Faire face au nouveau triptyque rendement / risque / liquidité

Les fonds en euros seront-ils encore rentables demain ?

Avec plus de 80 % d’obligations en portefeuille, dont près de la moitié en titres souverains, les compagnies d’assurance sont affectées. La conséquence mécanique à long terme est de voir s’accentuer la baisse des rendements des fonds en euros. Pourtant, l’inflation est particulièrement maîtrisée. Selon les résultats provisoires de l’Institut national de la statistique et des études économiques (Insee) à mars 2017, l’indice des prix à la consommation s’élève à 1,1 % annuel. Pour mémoire, le taux global de prélèvements sociaux a pratiquement quadruplé depuis sa création en 1997, passant de 3,9 % à 12,10 % en 2010 et 15,5 % depuis 2012. Donc, si l’on considère les indications données par le site Boursier.com, un rendement de marché de 3,4 % du fonds en euros en 2010 rapporte moins à 1,49 % en rendement net de prélèvement et d’inflation que celui de 2016, qui affiche un rendement brut moyen estimé de 1,95 % et un rendement net estimé de prélèvement et d’inflation de 1,55 %. Par conséquent, le rendement de l’euro net n’est pas si faible en réalité.

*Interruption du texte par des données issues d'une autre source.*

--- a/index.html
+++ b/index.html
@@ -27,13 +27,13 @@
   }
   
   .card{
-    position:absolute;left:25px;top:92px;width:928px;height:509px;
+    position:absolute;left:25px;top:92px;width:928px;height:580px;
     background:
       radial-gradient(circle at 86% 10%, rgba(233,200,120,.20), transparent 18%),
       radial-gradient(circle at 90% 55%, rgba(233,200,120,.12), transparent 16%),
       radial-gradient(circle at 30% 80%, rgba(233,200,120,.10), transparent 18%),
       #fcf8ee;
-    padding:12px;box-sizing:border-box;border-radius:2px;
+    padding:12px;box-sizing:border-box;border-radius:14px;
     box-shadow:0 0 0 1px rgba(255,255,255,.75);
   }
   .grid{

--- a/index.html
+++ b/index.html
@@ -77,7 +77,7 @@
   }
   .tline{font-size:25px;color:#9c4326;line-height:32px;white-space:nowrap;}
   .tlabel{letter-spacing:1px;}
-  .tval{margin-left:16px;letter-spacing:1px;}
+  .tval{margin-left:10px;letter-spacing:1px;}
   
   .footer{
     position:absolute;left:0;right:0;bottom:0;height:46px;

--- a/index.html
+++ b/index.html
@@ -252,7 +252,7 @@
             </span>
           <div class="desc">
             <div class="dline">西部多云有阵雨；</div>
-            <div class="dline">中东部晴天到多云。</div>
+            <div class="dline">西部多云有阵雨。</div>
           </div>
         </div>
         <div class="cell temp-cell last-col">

Il est possible d’utiliser des fonds intégrants des obligations de grandes entreprises bien notées pour améliorer le rendement.

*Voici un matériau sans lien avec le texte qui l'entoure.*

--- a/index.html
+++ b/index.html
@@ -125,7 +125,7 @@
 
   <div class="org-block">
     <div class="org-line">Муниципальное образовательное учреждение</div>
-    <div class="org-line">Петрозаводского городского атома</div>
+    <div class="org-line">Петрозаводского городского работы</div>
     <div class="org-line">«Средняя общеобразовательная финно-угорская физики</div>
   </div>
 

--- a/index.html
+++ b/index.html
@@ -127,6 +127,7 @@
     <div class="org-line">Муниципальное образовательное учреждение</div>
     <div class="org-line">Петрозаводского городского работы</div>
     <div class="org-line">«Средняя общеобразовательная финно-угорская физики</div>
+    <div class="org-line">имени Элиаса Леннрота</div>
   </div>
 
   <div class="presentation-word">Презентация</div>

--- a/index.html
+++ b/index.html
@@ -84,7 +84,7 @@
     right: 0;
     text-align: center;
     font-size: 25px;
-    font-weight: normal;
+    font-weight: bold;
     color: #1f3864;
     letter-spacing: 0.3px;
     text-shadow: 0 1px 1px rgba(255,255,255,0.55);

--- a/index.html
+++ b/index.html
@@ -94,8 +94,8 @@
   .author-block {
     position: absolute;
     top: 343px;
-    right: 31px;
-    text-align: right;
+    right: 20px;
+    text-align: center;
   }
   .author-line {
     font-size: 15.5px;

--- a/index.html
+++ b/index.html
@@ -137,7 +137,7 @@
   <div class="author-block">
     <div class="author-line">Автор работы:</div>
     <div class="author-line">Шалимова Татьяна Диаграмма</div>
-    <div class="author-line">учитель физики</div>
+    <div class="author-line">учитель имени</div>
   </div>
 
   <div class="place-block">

Les avantages fiscaux liés à l’assurance vie et aux contrats de capitalisation sont-ils des gages essentiels de stabilité ?

La réponse est affirmative car retirer son argent, résilier des contrats, c’est en plus renoncer à l’antériorité des contrats et aux avantages fiscaux liés, surtout en matière successorale.

Quels contrats choisir, ces derniers limitant la liquidité des contrats et/ou leur rentabilité pour les organismes sans but lucratif (OSBL) ?

Faisant suite à l’assemblée générale de la Fédération française des sociétés d’assurance (FFSA) le 21 décembre 2010, « pour leur engagement en euros, la rémunération (taux technique et participation aux bénéfices) afférente au moins aux 12 premiers  mois n’est attribuée au contrat qu’au terme de la quatrième année suivante la souscription ; en cas de rachat partiel avant le terme de la quatrième année, cette rémunération est réduite en proportion du montant racheté par rapport à la valeur totale du contrat ». Un placement de trésorerie s’envisage donc à quatre ans à rentabilité pleine. Certaines compagnies elles-mêmes ont rédigé des contrats dont les conditions générales prévoient des clauses de sauvegarde à comparer.

Alors, que faire pour la trésorerie en maturité courte ?

Utiliser les livrets, comptes à terme ou à taux progressifs, conserver les anciens contrats, diversifier ses avoirs et utiliser des fonds en euros autres que ceux dits classiques – les seuls concernés par la loi –, les remplacer par des fonds en euros de type immobilier, aux rendements plus attractifs. On observe d’ailleurs une bonne remontée des unités de compte dans les nouvelles souscriptions et versements. Selon la FFSA, en février 2017, les versements sur les supports unités de compte représentaient 6 milliards d’euros depuis le début de l’année, soit 27 % des cotisations, ce qui reste une gestion prudentielle couramment admise sur un placement à quatre ans. L’idéal est de créer des produits structurés sur mesure pour chaque structure associative, en fonction de ses spécificités et de ses objectifs, soit en capital protégé – mais les produits à barrière ne garantissent pas des risques boursiers majeurs –, soit en capital 100 % garanti à l’échéance. Une performance notable alliée à une sécurisation de long terme prend alors le relais.